The grace of storm chasing

September 22nd, 2014

At the risk of alienating large segments of the Ministry Matters audience, I'm going to continue our conversation on Adam Hamilton's Revival: Faith as Wesley Lived It with a Magic: The Gathering reference. Yes, I used to play. And yes, if I still had free time (i.e. no kids), more disposable income (i.e., fewer theology books to buy), fewer theology books to read (are you seeing the connections?), and fewer blog posts to write, I might still play Magic. Who knows? Maybe D&D too. And be in a folk-punk rock band. Definitely I would visit Taizé pronto and walk the Camino de Santiago de Compostela. But I digress.

You see, there is this Magic card called Storm Seeker.

Storm Seeker does one point of damage to an enemy player for every card in his or her hand. Given that players start with 20 life points in Magic and can carry up to 7 cards in hand, a well timed Storm Seeker can establish the trajectory of a game, turn it around decisively, or finish it resolutely. The right storm is like that. It changes things. Just take a look at this tornado video from some scared storm chasers. 

To seek the storm, to chase the tornado, you have to be daring, and possibly a little crazy. You hold your life in your hands doing something like that.

Wesley was just such a storm chaser. He pursued the God whom Scripture calls a consuming fire. He wanted to glorify God with his whole life, all his thoughts and actions.

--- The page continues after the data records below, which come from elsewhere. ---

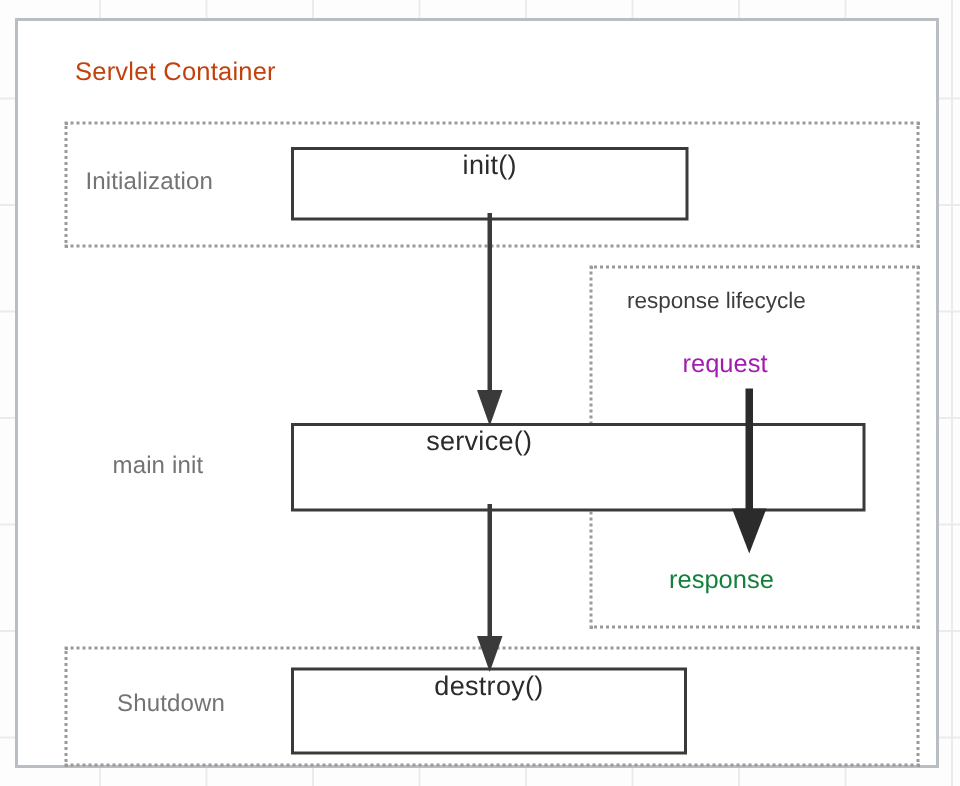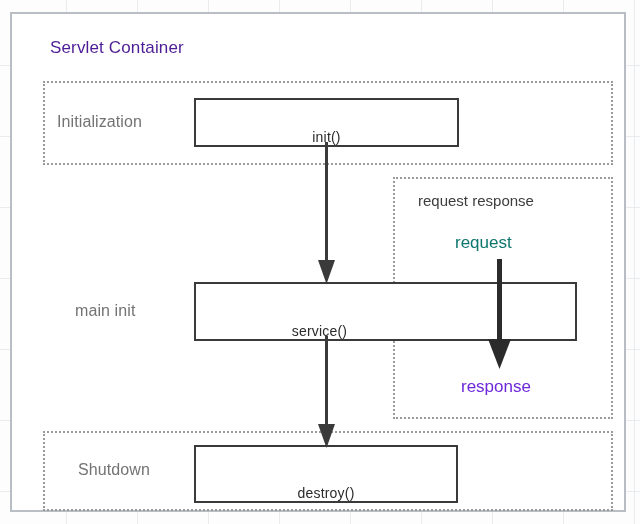--- a/index.html
+++ b/index.html
@@ -45,7 +45,7 @@
     left: 38px;
     top: 24px;
     font-size: 17px;
-    color: #4c1d95;
+    color: #c2410c;
     letter-spacing: 0.15px;
     white-space: nowrap;
   }

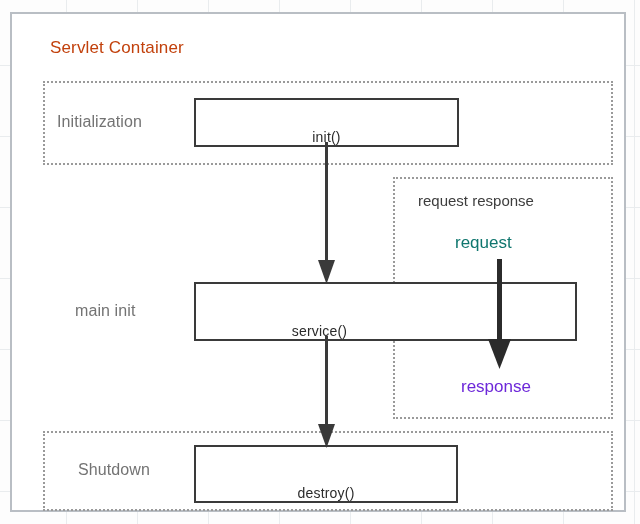--- a/index.html
+++ b/index.html
@@ -138,9 +138,9 @@
     border: 2.5px solid #3a3a3a;
     background-color: #ffffff;
     display: flex;
-    align-items: flex-end;
+    align-items: flex-start;
     justify-content: center;
-    font-size: 14px;
+    font-size: 18px;
     color: #2b2b2b;
     letter-spacing: 0.2px;
   }

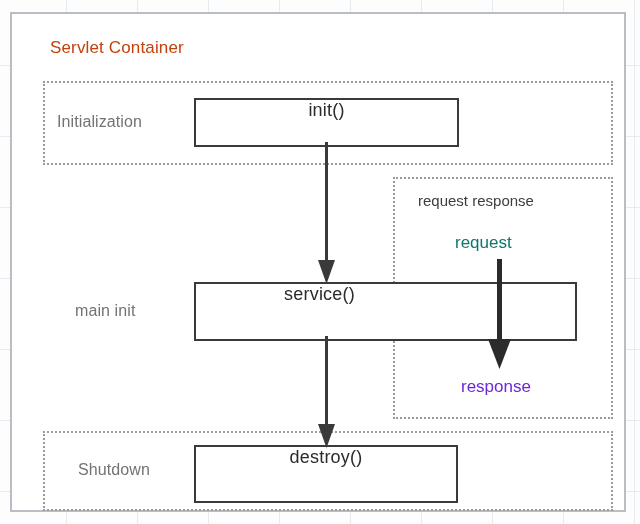--- a/index.html
+++ b/index.html
@@ -227,7 +227,7 @@
 
     <div id="label-shutdown" class="phase-label">Shutdown</div>
 
-    <div id="label-lifecycle-title">request response</div>
+    <div id="label-lifecycle-title">response lifecycle</div>
 
     <div id="label-request">request</div>
 

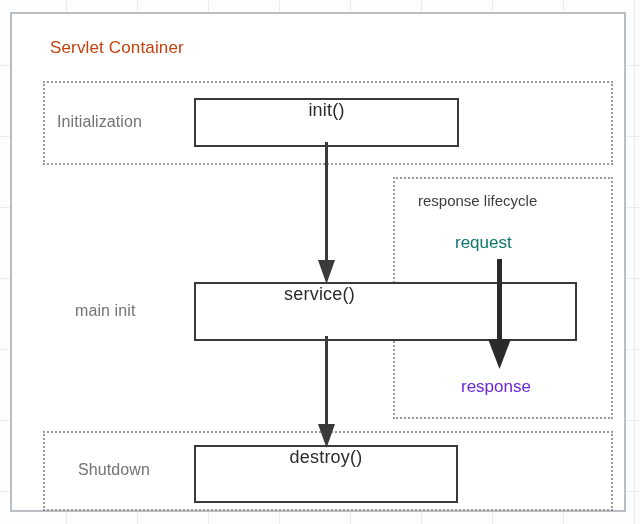--- a/index.html
+++ b/index.html
@@ -118,7 +118,7 @@
     left: 443px;
     top: 219px;
     font-size: 17px;
-    color: #0f766e;
+    color: #a21caf;
     white-space: nowrap;
   }
 

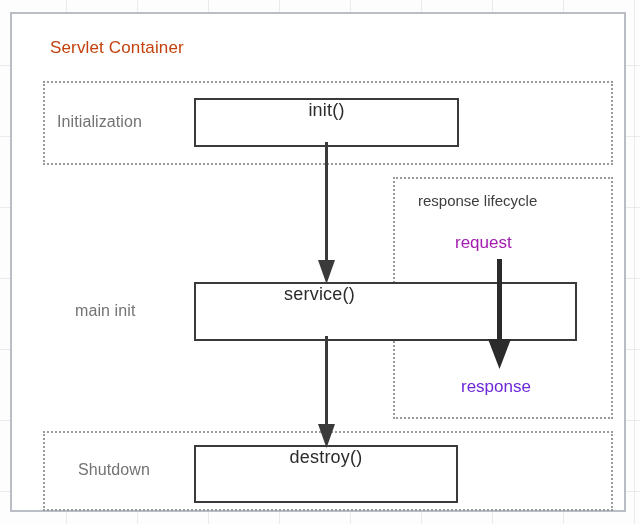--- a/index.html
+++ b/index.html
@@ -124,10 +124,10 @@
 
   #label-response {
     position: absolute;
-    left: 449px;
+    left: 434px;
     top: 363px;
     font-size: 17px;
-    color: #6d28d9;
+    color: #15803d;
     white-space: nowrap;
   }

As Rev. Hamilton tells us in Revival chapter 3, Wesley's zeal accentuated a tension many Christians experience: the tension between living a holy life (and calling others to do the same), on the one hand, and trusting the good news that God saves us by grace alone through faith, on the other. (Read my post on chapter 2 to get a taste of the rigor of Wesley's spiritual life.)

Rev. Hamilton says that he suspects Wesley's zeal for perfect holiness was a contributing factor to his decision to pursue missionary work in Georgia. See, Wesley had never been on a ship before the day he began the three month voyage to America. And Wesley was a bit terrified of the ocean. Alas, the ship did encounter storms:

For Wesley, the Atlantic storms demonstrated the inadequacy of his cerebral and often works-oriented faith. On January 25, 1736, he recorded in his journal the climax of these storms at sea: the mainsail was in tatters, waves washed over the ship, and the water “poured in between the decks, as if the great deep had already swallowed us up.” He observed that the English passengers were screaming in terror, as he was, but a group of German Moravians calmly sang a psalm (63-4).

In the decision to come to Georgia — to give himself to God even in areas of oceanic fear — Wesley decided to chase the storm. And suddenly he was in it. The storm rocked his world. It revealed the weakness of his faith, in contrast to the spiritual calm and assurance of the Moravians' faith. And the storm was only beginning when the ship arrived safely in Georgia. The details are fascinating, their result unambiguous: "He returned to England a complete failure" (67).

Game Over, John Wesley.

Well, not quite.

"We know that God works all things together for good for the ones who love God, for those who are called according to his purpose" (Rom. 8:28).

In the terror of the storm God plants seeds and rearranges Wesley's life, preparing Wesley for the very good works God has prepared for Wesley to walk in.

The point I want to emphasize is that it is not that Georgia is all folly and Aldersgate is all grace. It is not that Wesley's unbalanced works-righteousness personality is opposed to grace, that there is no grace in Wesley's desire to glorify God completely and please God, and then God finally gives the grace and the Holy Spirit with the assurance at Aldersgate. It is grace, not lack of grace, that makes Job walk the line and ask the questions and get put in his place by God in the whirlwind (Job 38). God wants to change Wesley at Aldersgate, and so God gives Wesley the grace to pursue God crazily in his own unbalanced way (just as each of us has our own individual crazy unbalanced way). For all we know, the Pharisees and Scribes may be living utterly in the throes of grace, such that it is grace upon grace when the Son of God reads them the riot act.

What do you think?

I think the grace of storm chasing prepared Wesley for the grace upon grace of Aldersgate.